Next: , Up: Life Cycle


3.3.1 Initialization

When a user calls the R function file, the .Internal calling convention passes the arguments description, open, blocking, encoding, and raw to the C function do_url, defined in src/main/connections.c (see the “file” entry in src/main/names.c for verification). Briefly, these arguments represent the URL, read/write mode, whether the read/write operations are blocking, the character encoding of text to be read from or written to the connection, and whether the connection should be a ‘raw’ connection. Other R functions that create connections typically result in a call to other C functions with the naming convention of the form do_connection.

The do_url function first checks the arguments for validity, for example, that description is an object of type STRSXP, and not empty. The character encoding of description is checked and converted, if necessary to the current locale encoding. In addition, the NextConnection function is used to get the index of the next available Rconnection in the Connections array, raising an error if none are available. Additional tests are performed to determine the file given by description is a regular system file, an internet URL specifying the transfer protocol (i.e. http:// or ftp://), or one of the supported compressed file types, such as a gzip compressed file.

Assuming the file is a regular (uncompressed) file, data from the do_url arguments are then extracted to their C equivalents (i.e. const char *) and passed to the newfile function, which dynamically allocates and initializes an instance of struct Rconn. The return value is an Rconnection pointer to the newly allocated connection. The newfile function is specific to regular file connections, and tailors the struct Rconn as such. Other connection types have functions that perform similar tasks, following the naming convention newconnection.

The newfile function dynamically allocates an instance of struct Rconn, next passing it to the function init_con to be generically initialized. Code in the newfile function then assigns file connection input/output methods to the function pointer members of struct Rconn. Finally, the private member is set to point to a dynamically allocated instance of struct fileconn, which holds a FILE stream pointer and other members used by the file connection methods. A pointer to the new struct Rconn, and program control is then returned to do_url.

On return to do_url, a pointer to the newly allocated struct Rconn is copied to the Connections array, in the position returned by NextConnection. Other members of the struct Rconn structure are also modified at this point, including the blocking indicator and character encoding name encname.

It is convention that R connections are not immediately opened unless a valid open argument is provided to the R-level function that creates a connection. In the case one is provided to do_url, the connection is opended using the open function pointer set by the newfile functionin the newly created struct Rconn.

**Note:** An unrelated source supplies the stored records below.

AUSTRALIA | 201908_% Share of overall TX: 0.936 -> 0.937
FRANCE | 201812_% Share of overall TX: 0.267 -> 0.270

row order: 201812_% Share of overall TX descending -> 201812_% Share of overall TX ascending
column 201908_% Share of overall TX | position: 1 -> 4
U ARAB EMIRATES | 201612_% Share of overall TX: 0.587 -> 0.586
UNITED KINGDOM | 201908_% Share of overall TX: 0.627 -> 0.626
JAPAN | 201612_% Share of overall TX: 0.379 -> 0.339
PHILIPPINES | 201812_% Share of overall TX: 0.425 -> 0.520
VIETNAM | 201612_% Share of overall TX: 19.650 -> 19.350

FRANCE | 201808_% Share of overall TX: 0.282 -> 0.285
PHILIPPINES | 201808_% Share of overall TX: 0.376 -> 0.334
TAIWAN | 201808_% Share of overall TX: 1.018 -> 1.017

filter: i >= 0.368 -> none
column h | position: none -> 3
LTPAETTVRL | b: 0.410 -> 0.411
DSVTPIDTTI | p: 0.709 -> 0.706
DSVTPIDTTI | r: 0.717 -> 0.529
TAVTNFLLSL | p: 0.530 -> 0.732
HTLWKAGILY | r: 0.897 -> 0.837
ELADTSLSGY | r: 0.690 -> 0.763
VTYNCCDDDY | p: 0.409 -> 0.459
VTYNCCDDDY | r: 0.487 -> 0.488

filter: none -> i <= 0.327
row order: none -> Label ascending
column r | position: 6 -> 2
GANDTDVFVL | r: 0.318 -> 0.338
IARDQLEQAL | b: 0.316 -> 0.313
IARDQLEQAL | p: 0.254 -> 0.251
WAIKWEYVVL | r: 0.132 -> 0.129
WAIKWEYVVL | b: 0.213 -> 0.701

The final steps of the do_url function registers finalization code to deallocate memory associated with the connection via the external pointer mechanism (see Finalization), and build a return value. The return value is an INTSXP with ‘conn_id’ attribute set to the external pointer, the class attribute c("file", "connection"), and value equal to the index of the Rconnection pointer to the newly created struct Rconn in the Connections array. This index is used by subsequent R function calls to identify to the new connection. Special care has been taken here to avoid exposing references to the connection structures to R code.